Loving Your Pet: Owning Your First Tank Fish
Caring For Your Tank Fish
If you’ve just bought your very first tank fish, then this guide will give you the relevant and insightful information you need to look after them successfully.
From looking at the equipment you need, as well as diet, tank maintenance, and issues relating to health, we cover it all.
So take a look through the following sections and make sure that you give your new pet the love, care, and attention they deserve so that they can live a happy and fulfilling life.
Before you bring your new fish back home from the pet store, make sure you’ve got the right equipment in place to look after them. The items you purchase will depend on the type of fish tank setup you require.
Take a look at the list below and see if you need to purchase any additional items:
- Tank and stand
- Fish food
- Tank cover
Many of the extras below will make your tank easier to maintain or make it more suited to the type of fish that you own.
- Air pump
- Gravel vacuum
- Water pump
If you are unsure as to whether you need any of the above, it’s advised to speak to the pet supplies store where you bought your fish.

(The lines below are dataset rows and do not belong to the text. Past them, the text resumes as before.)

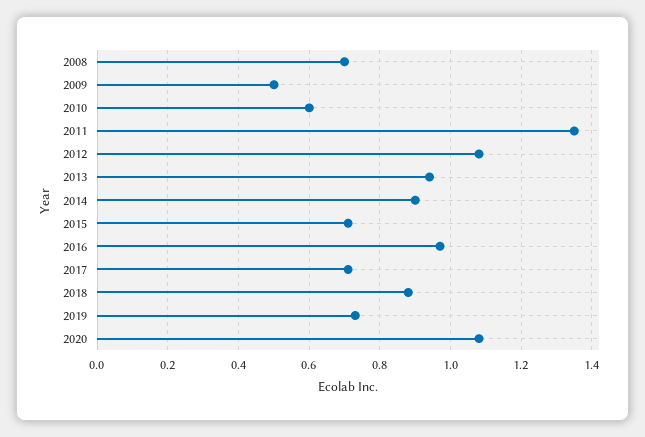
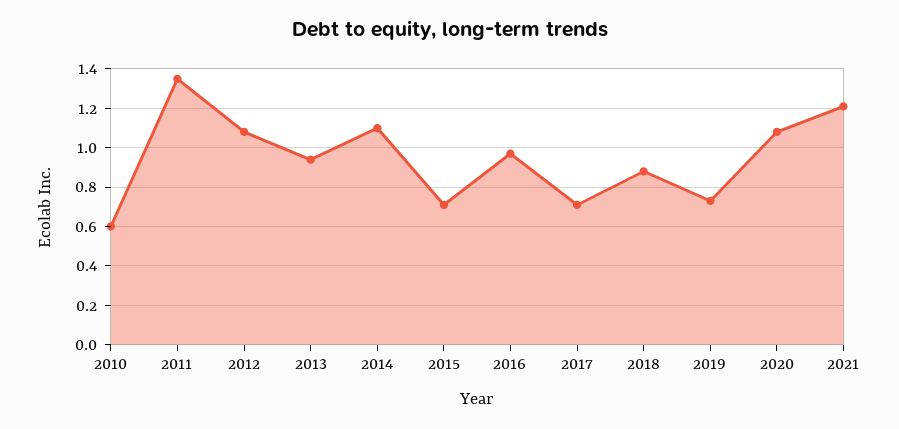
2008: 0.7 -> none
2009: 0.5 -> none
2014: 0.9 -> 1.1
2021: none -> 1.2

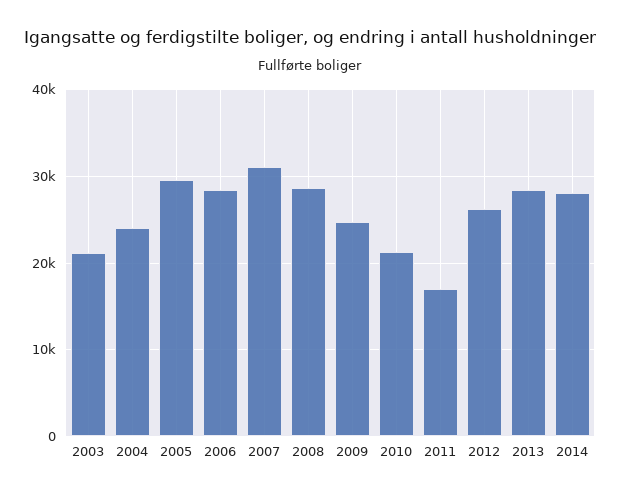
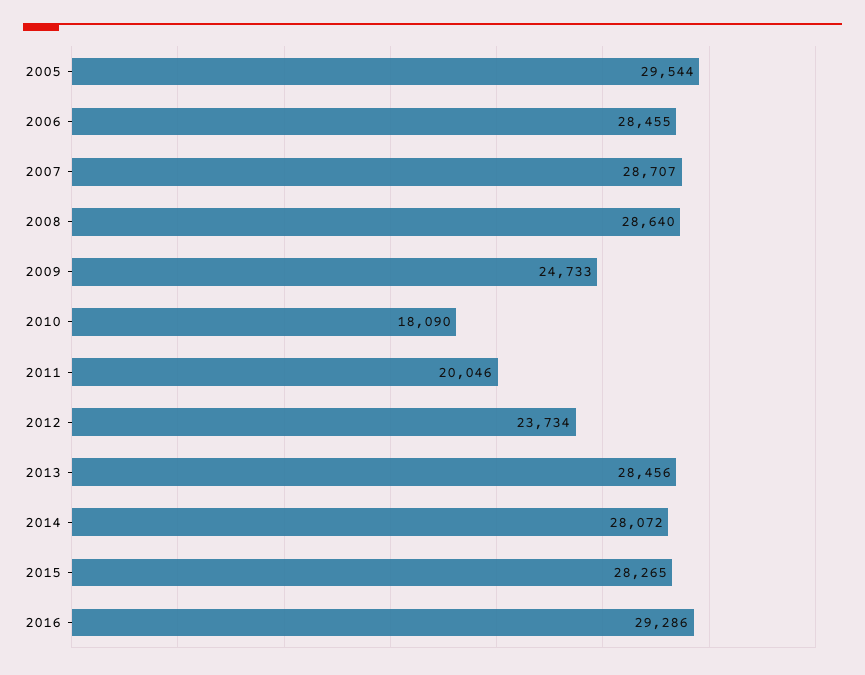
2003: 21000 -> none
2004: 24000 -> none
2007: 31000 -> 28707
2010: 21000 -> 18090
2011: 17000 -> 20046
2012: 26000 -> 23734
2015: none -> 28265
2016: none -> 29286

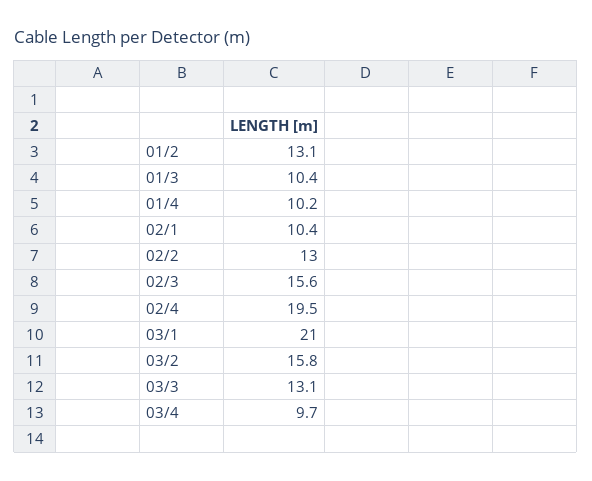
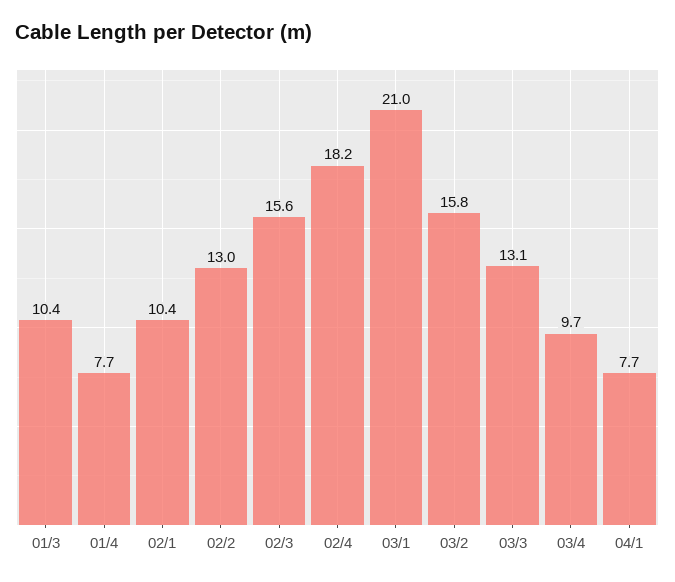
01/2: 13.1 -> none
01/4: 10.2 -> 7.7
02/4: 19.5 -> 18.2
04/1: none -> 7.7

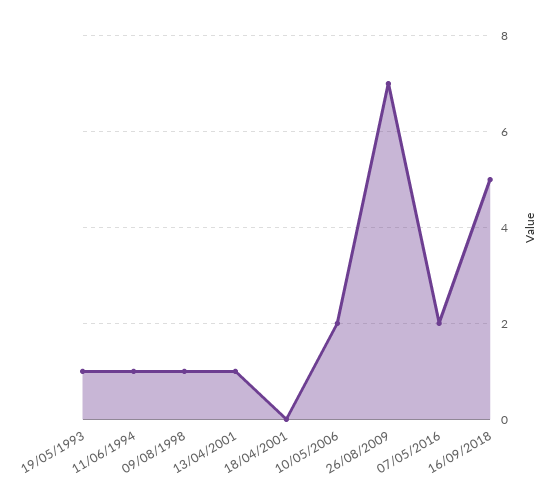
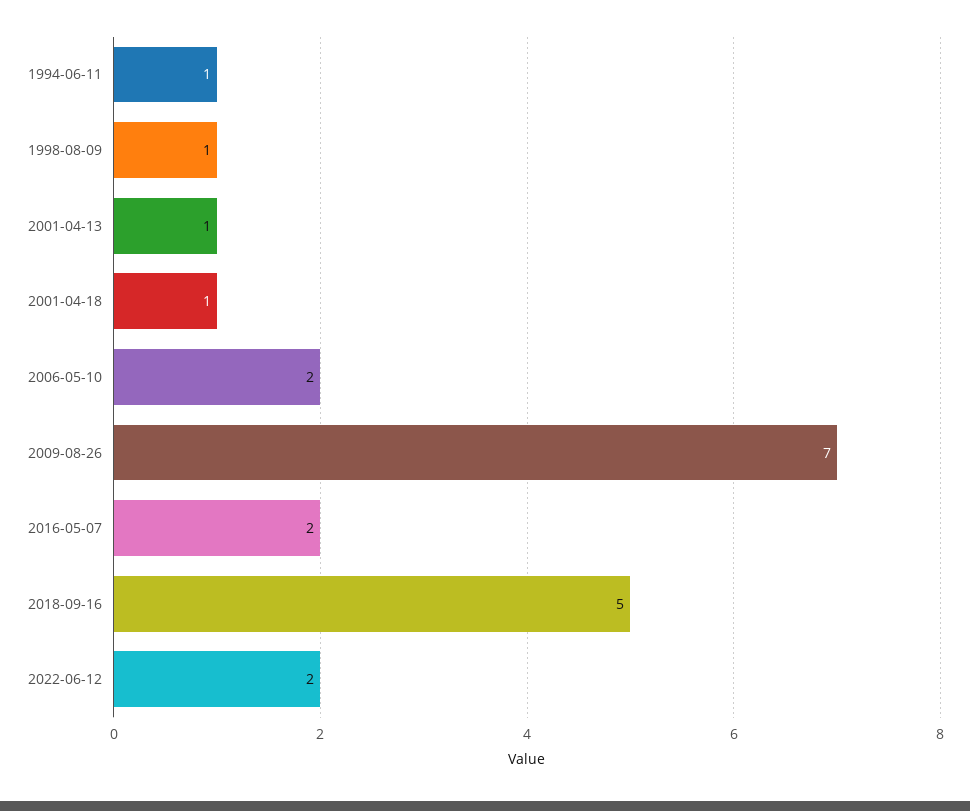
19/05/1993: 1 -> none
18/04/2001: 0 -> 1
2022-06-12: none -> 2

Additional Fish and Water Condition
Perhaps you want your new pet fish to have a few underwater friends to interact with.
Before you buy any other tank fish – make sure you speak to the pet store first to see which species can get along with one another when they’re contained within the same environment.
If you end up with a fish who seeks to dominate the tank through territorial behavior then you could have some real problems.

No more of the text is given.